André Lanskoy (1902-1976) was born Andrei Michailovitch Lanskoy, son of Comte Lanskoy, in Moscow. At the outbreak of the Revolution he joined the Czarist forces. Afterwards he lived in Kiev,...
André Lanskoy (1902-1976) was born Andrei Michailovitch Lanskoy, son of Comte Lanskoy, in Moscow. At the outbreak of the Revolution he joined the Czarist forces. Afterwards he lived in Kiev, where he began to paint under the guidance of Soudeikine, a fashionable painter– decorator.
In Paris in 1921, he attended the Académie de la Grande Chaumière, where he discovered the work of Van Gogh and Matisse, and associated with Soutine, whose influence may be seen in Lanskoy’s expressionist paintings of figures and still-lives of this period.
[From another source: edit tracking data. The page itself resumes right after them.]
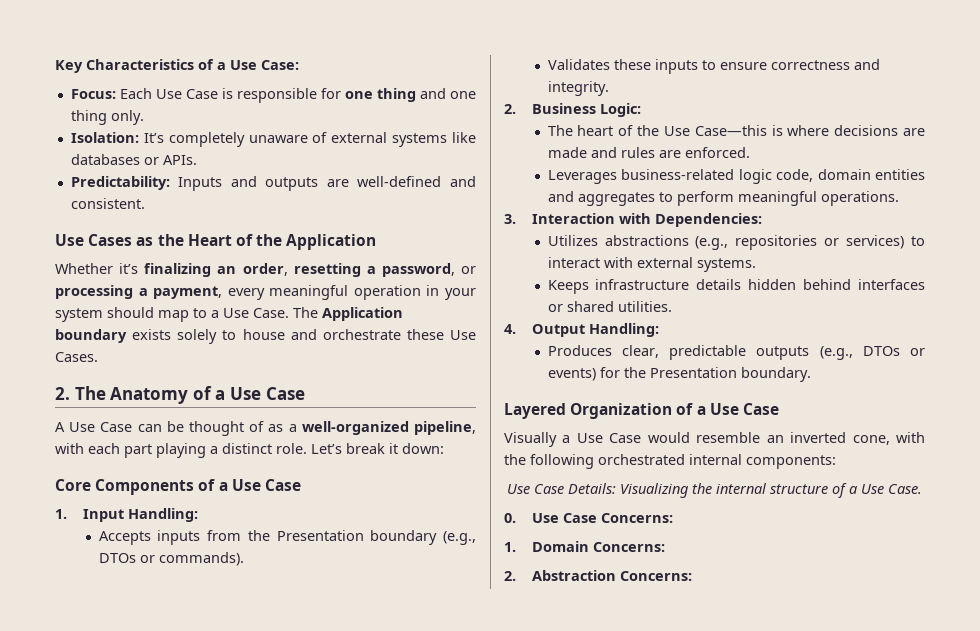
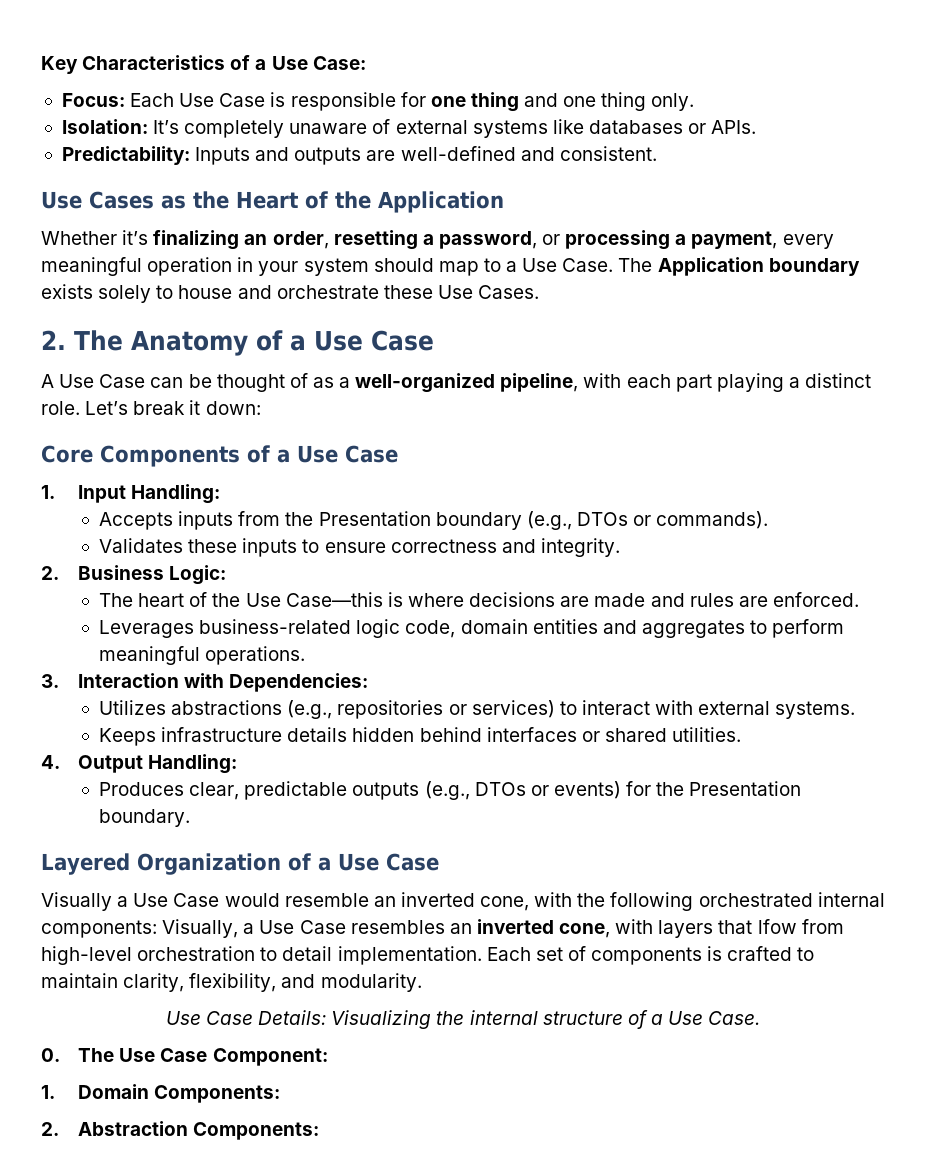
- Visually a Use Case would resemble an inverted cone, with the following orchestrated internal components:
+ Visually a Use Case would resemble an inverted cone, with the following orchestrated internal components: Visually, a Use Case resembles an inverted cone, with layers that lfow from high-level orchestration to detail implementation. Each set of components is crafted to maintain clarity, flexibility, and modularity.
- 0. Use Case Concerns:
+ 0. The Use Case Component:
- 1. Domain Concerns:
+ 1. Domain Components:
- 2. Abstraction Concerns:
+ 2. Abstraction Components:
After exhibiting in a group show in 1923, he was discovered by Wilhelm Uhde, who organized his first solo show in 1925. He showed landscapes and interiors, but subject matter was secondary to the surface quality of the paint and the luminous colour harmonies, which tended towards a dominant monochrome. Lanskoy exhibited at that time together with other Russian artists in Paris : Robert and Sonia Delaunay, Leopold Survage, Ossip Zadkine, etc. Soon after, museums and important private collections acquired his works.
In 1938 an exhibition of his work toured the Netherlands. By 1939 his gouaches already showed colour liberated from its imitative capacity and used for its purely expressive qualities. It was not until the final years of the war that the rest of his work became concerned with abstract forms. He always refused to attribute great importance to this journey towards abstraction, affirming the identity of nature between figurative and abstract painting. Works made between 1944 and 1948 were exhibited in Paris in 1948, and followed by exhibitions in Brussels, London, Lausanne, Zurich, New York Berlin and elsewhere. They made his painting – teeming as a virgin forest, brilliant as a Russian ballet, inventive as a popular fete, prodigal as a prosperous grandee – whose casual quality pleased the somber mood of De Staël – known across the world. His colored enchantments were easily transformed from the impasto of the knife into tapestries of an oriental sumptuousness. He took part in innumerable group exhibitions, including, in Paris, the ‘Salons de Mai’ and the ‘Realités Nouvelles’. He is regarded as one of the most important protagonists of lyric abstraction of the ‘Ecole de Paris’ (Paris School) and was honored with several exhibitions, e.g. together with other artists at the Documenta II in 1958 or at the overview showing ‘Les Peintres Russes de l’école de Paris’ at the museum of Saint Denis in 1960.